The United States trade and financial embargo against Cuba has been in force for more than 50 years. While President Barack Obama eased some restrictions when he first took office, the authors of a new book believe that there could be an opportunity for further breakthroughs after next month’s midterm elections. CCTV America’s Michael Voss reports from Cuba.

Peter Kornbluh and William LeoGrande have spent the past ten years poring over declassified U.S. documents relating to U.S. Cuban relations. Currently, they have published their findings in a book “Back Channel to Cuba“, detailing decades of secret backdoor negotiations.

“One of the things that surprised us was how consistently Fidel Castro would send feelers for peace to new US presidents when they were elected. Every single administration including Richard Nixon and Ronald Reagan,” LeoGrande said.

The authors believe that there is a rare opportunity to normalize relations, with reforms underway in Cuba and changing attitudes in the United States.

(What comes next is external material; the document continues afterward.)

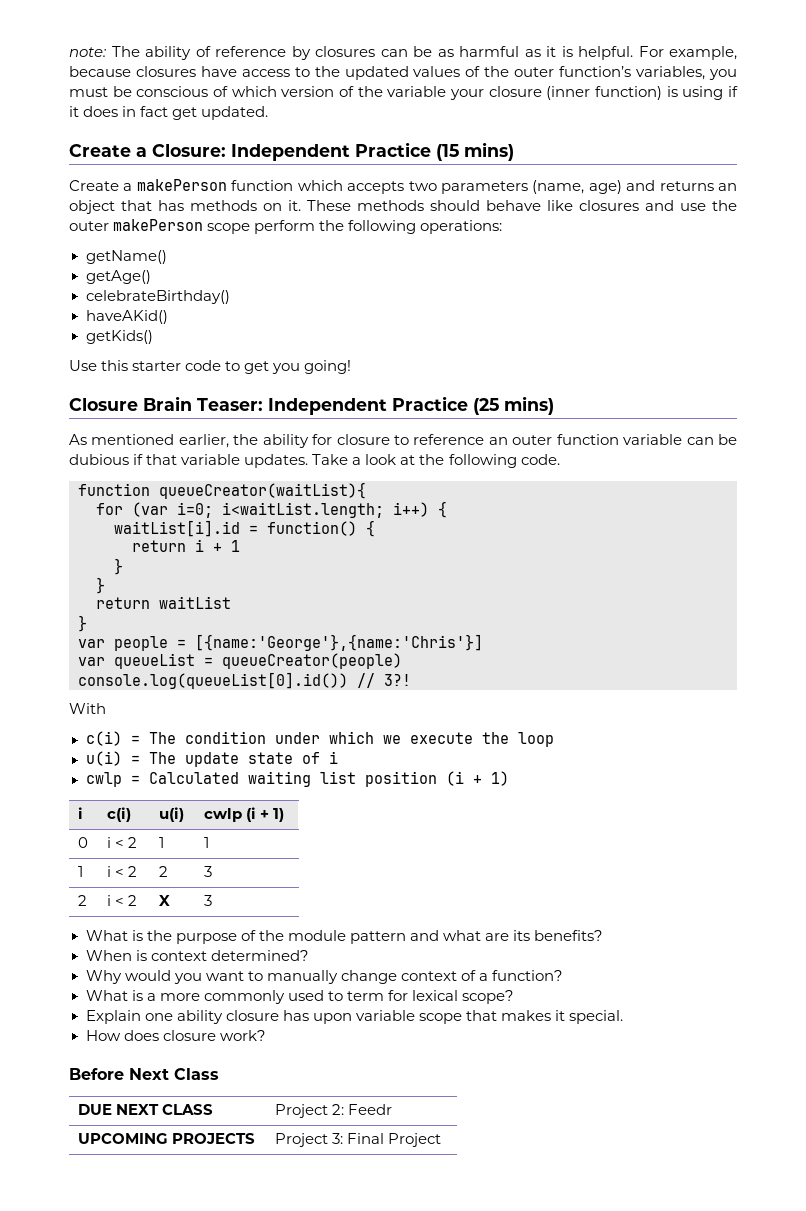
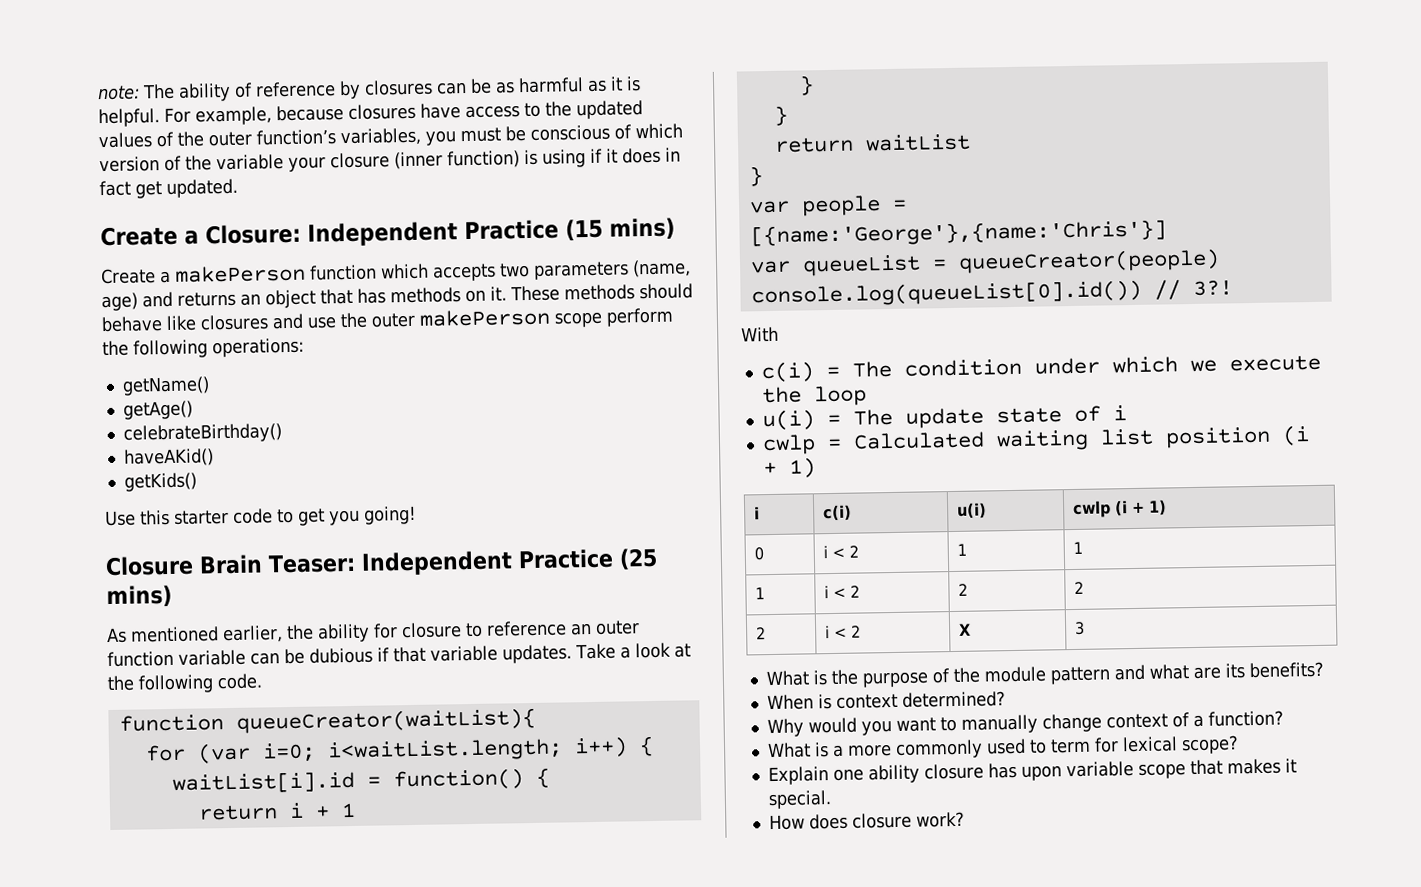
[204,866,213,877] 3 -> [1073,581,1084,595] 2
[69,1068,219,1080] [78,1104,214,1115] [275,1104,393,1118] [78,1133,256,1144] [275,1133,442,1147] // Before Next Class // DUE NEXT CLASS | Project 2: Feedr // UPCOMING PROJECTS | Project 3: Final Project -> (965, 819) none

“Right now is the best moment for change in the perpetual hostility in U.S. relations with Cuba. You have a second term president who doesn’t have to run for re-election, you have a change of public opinion in Miami, Florida, being the swing state that candidates have always worried about,” Kornbluh said.

Last year President Obama and Raul Castro, President of the Council of State of Cuba, shook hands at a memorial service for Nelson Mandela. Next year they may be sitting down around the same table together.

At the last Summit of the Americas in Colombia, regional leaders warned Obama that they would boycott future summits if Cuba was not allowed to attend. Panama is due to host the next summit in April 2015.